No trânsito perigoso, expostos ao sol forte ou ao frio e à chuva, em alguns casos, sob pressão e chibatadas animais que puxam veículos de tração são submetidos a longas jornadas diárias. Eles tombam, agonizam e morrem em via pública. Na informalidade, sem qualquer regulamentação trabalhista, homens e mulheres, a maioria sem equipamentos de proteção, entram em contêineres na busca de materiais que possam ser revendidos. Não raro, alguns alimentos dispensados nos coletores servem de comida. Muitos são crianças e acompanham seus familiares em um "ofício" que costuma passar de pai para filho.

No caminho cruzado entre o cavalo e o carroceiro, que beira ao inviabilizado caos urbano e social, uma legislação entrou em vigor no dia 21 de junho de 2021, a Lei 6.438 de 23 de dezembro de 2019, que criou o Programa de Controle da Mobilidade e Bem-Estar do Animal de Tração. Em tese, ela proíbe a circulação  de carroças na área central.

A ampla e complexa questão das carroças em Santa Maria tem anos, mas passou a ser discutida a partir de uma provocação do Diário, em março de 2017, com uma série de reportagens.

Hoje, um cenário explícito estampa que a mera proibição de circulação desses veículos sem providências alternativas às pessoas e aos animais  não resolve a antiga problemática. Ocorre que quatro anos depois do polêmico caminho pavimentado até a sanção da lei, pouco mudou.

Da previsão de instalar microchips em 500 equinos, apenas 164 receberam o dispositivo. Não foram divulgadas, inclusive, informações sobre o perfil e o cadastro das famílias carroceiras no município.

A prefeitura credita à pandemia a dificuldade do cumprimento das fases, que deveria ter se iniciado no começo de 2020. Porém, ações gradativas eram propostas entre Legislativo e Executivo desde 2017. Na última semana, o secretário de Mobilidade Urbana, Orion Ponsi, ponderou que a fiscalização não será imediata e que cumprir a lei na integralidade ficou prejudicada também devido ao contexto pandêmico.

Enquanto isso, todas as abordagens levadas à exaustão, entre elas, a questão social, a saúde pública, o trabalho infantil, o trabalho irregular, os problemas de mobilidade urbana e os maus-tratos aos animais, seguem indefinidos. Afinal, a que serviu a lei?

Foto: Pedro Piegas (Diário)

SUSTENTO AMEAÇADO E UMA ALTERNATIVA DE SOBREVIVÊNCIA APÓS A LEI
Pelo menos três carroças paradas em frente a casas, na Vila Brenner refletem uma situação que emergiu após a lei e foi potencializada pela pandemia: abandonar a atividade, mas não a coleta de materiais. A posição de dois ex-carroceiros que conversaram com a reportagem, mas não quiseram ser identificados é de que não há organização tampouco segurança de sustento. Veja o relato de um deles.

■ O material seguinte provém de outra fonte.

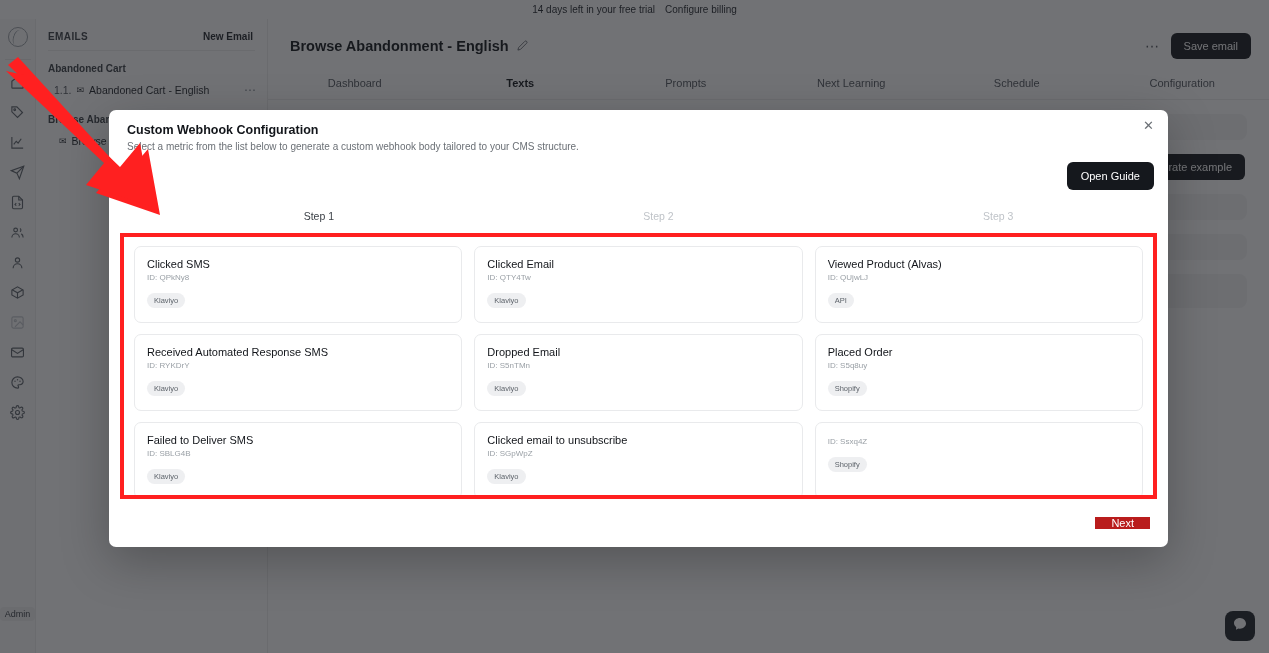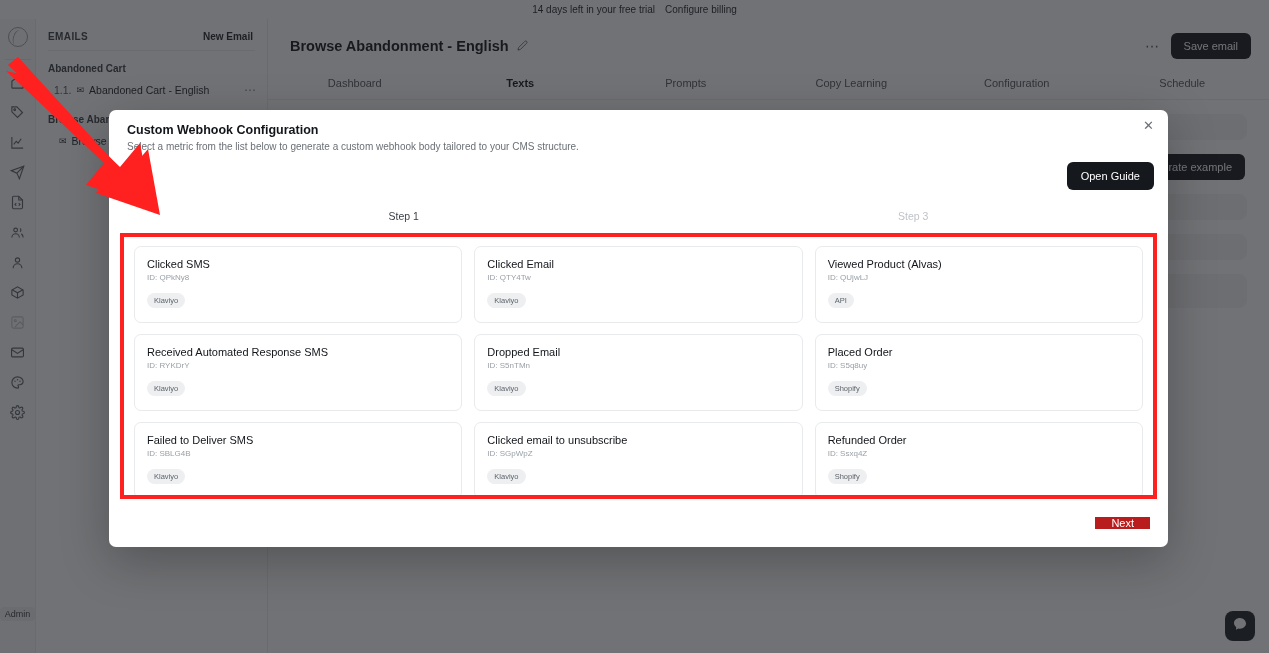--- a/index.html
+++ b/index.html
@@ -355,23 +355,23 @@
         <div class="head-actions">
           <span class="kebab">⋯</span>
           <button class="btn-dark">Save email</button>
         </div>
       </div>
 
       <div class="tabs">
         <div class="tab">Dashboard</div>
         <div class="tab active">Texts</div>
         <div class="tab">Prompts</div>
-        <div class="tab">Copy Learning</div>
+        <div class="tab">Next Learning</div>
+        <div class="tab">Schedule</div>
         <div class="tab">Configuration</div>
-        <div class="tab">Schedule</div>
       </div>
 
       <div class="body-scroll">
         <div class="ghost-block" style="width:100%;"></div>
         <div class="gen-wrap">
           <button class="btn-dark">Generate example</button>
         </div>
         <div class="ghost-block" style="width:100%; margin-top:14px;"></div>
         <div class="ghost-block" style="width:100%;"></div>
         <div class="ghost-block" style="width:100%; height:34px;"></div>
@@ -415,20 +415,21 @@
       <div class="modal-sub">Select a metric from the list below to generate a custom webhook body tailored to your CMS structure.</div>
       <div class="modal-close">✕</div>
     </div>
 
     <div class="guide-row">
       <button class="btn-guide">Open Guide</button>
     </div>
 
     <div class="steps">
       <div class="step active">Step 1</div>
+      <div class="step idle">Step 2</div>
       <div class="step idle">Step 3</div>
     </div>
 
     <div class="highlight-box">
       <div class="cards-grid">
 
         <div class="metric-card">
           <div class="metric-name">Clicked SMS</div>
           <div class="metric-id">ID: QPkNy8</div>
           <div class="metric-badge">Klaviyo</div>
@@ -464,21 +465,20 @@
           <div class="metric-name">Failed to Deliver SMS</div>
           <div class="metric-id">ID: SBLG4B</div>
           <div class="metric-badge">Klaviyo</div>
         </div>
         <div class="metric-card">
           <div class="metric-name">Clicked email to unsubscribe</div>
           <div class="metric-id">ID: SGpWpZ</div>
           <div class="metric-badge">Klaviyo</div>
         </div>
         <div class="metric-card">
-          <div class="metric-name">Refunded Order</div>
           <div class="metric-id">ID: Ssxq4Z</div>
           <div class="metric-badge">Shopify</div>
         </div>
 
       </div>
     </div>
 
     <div class="modal-foot">
       <button class="btn-next">Next</button>
     </div>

"Mandaram uns assessores de vereador conversar com a gente, mas nada ficou explicado. Isso já tem uns dois anos. A gente entende o problema do trânsito e é contra quem não cuida do bicho (cavalo). Mas falaram em criar uma associação mais adiante, dar cesta básica, e nunca mais voltaram. Também não é bem assim. Tem gente aqui que é carroceiro porque o pai e o avô também eram. Temos filhos para dar comida. Essa pandemia prejudicou mais, pois cada carga de material está valendo menos. Olha o que aconteceu com uma vizinha: recolheram o cavalo dela, mas ela continuou indo para o Centro todo dia, trabalhando na reciclagem, só que com carrinho. Muda muito? Fiz algo parecido antes que tomem meu (cavalo), que tá ali bem gordo. Só ando aqui na volta para pegar alguma sucata e, no Centro, estaciono um caminhãozinho que consegui comprar e carrego com material reciclável. É disso que sobrevivo"

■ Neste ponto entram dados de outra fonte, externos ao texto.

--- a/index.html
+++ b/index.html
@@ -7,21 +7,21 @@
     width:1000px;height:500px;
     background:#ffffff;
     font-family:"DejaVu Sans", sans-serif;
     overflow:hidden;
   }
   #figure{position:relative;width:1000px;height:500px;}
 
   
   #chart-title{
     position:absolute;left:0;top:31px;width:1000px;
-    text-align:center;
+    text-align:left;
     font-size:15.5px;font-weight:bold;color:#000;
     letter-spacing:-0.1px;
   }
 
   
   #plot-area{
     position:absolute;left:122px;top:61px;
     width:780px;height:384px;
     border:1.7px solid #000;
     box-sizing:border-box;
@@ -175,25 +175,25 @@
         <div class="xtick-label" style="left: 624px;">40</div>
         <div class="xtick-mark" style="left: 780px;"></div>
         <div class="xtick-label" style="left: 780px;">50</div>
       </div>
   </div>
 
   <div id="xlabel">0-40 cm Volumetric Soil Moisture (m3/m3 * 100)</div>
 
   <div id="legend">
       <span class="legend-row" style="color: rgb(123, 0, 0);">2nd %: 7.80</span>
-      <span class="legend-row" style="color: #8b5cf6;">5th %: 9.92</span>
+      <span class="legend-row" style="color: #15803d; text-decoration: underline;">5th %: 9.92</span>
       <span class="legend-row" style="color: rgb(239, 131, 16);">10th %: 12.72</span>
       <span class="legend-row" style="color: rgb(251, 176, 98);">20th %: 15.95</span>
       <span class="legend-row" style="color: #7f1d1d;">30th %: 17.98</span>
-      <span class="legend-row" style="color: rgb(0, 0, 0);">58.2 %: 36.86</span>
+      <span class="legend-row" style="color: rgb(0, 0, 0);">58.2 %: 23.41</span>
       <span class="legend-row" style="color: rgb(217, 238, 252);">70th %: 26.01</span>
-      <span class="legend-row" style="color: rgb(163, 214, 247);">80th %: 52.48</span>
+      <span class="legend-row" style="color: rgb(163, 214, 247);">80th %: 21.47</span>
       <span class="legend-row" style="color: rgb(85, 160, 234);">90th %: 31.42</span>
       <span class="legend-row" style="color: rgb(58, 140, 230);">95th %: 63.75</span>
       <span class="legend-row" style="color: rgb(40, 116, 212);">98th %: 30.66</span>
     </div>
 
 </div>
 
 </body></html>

Foto: Pedro Piegas (Diário)

"O QUE SERÁ DA GENTE É ISSO QUE PERGUNTO E NÃO TENHO RESPOSTA", DIZ CARROCEIRA
Marcia Silva, 33 anos, ainda era uma menina quando o que ganhava de dia para ajudar a família a comer de noite era extraído do lixo. Em meio a caçambadas de restos de toda a cidade, despejadas no imenso e conhecido terreno no distrito de Santo Antão - o Lixão da Caturrita -, a jovem selecionava materiais que poderiam ser reciclados e, depois, vendidos. Desde 1982, sem preparo prévio do solo, o local recebia lixo urbano sob a responsabilidade da prefeitura. Por ordem judicial, em 1998, a PRT, uma empresa licitada pelo executivo municipal, passou a recolher o material. Entre 2005 e 2007, diversas ações judiciais determinaram a retirada dos catadores da área. Sem alternativa de trabalho e renda, eles retornavam. Até que, em 14 de março de 2008, o lixo urbano deixou de ser depositado no Lixão da Caturrita.

Desde então, a promessa de implantação de uma coleta seletiva na cidade se perdeu no calendário. Campanhas estamparam o insucesso na sua execução. A última, a "Recicle no Laranja", lançada em novembro de 2019, fracassou. Nos 50 contêineres na cor laranja espalhados no centro da cidade, lixo orgânico e reciclável se misturavam. A maioria do material se contaminava e perdia valor de mercado, deixando quase impossível a separação para os catadores.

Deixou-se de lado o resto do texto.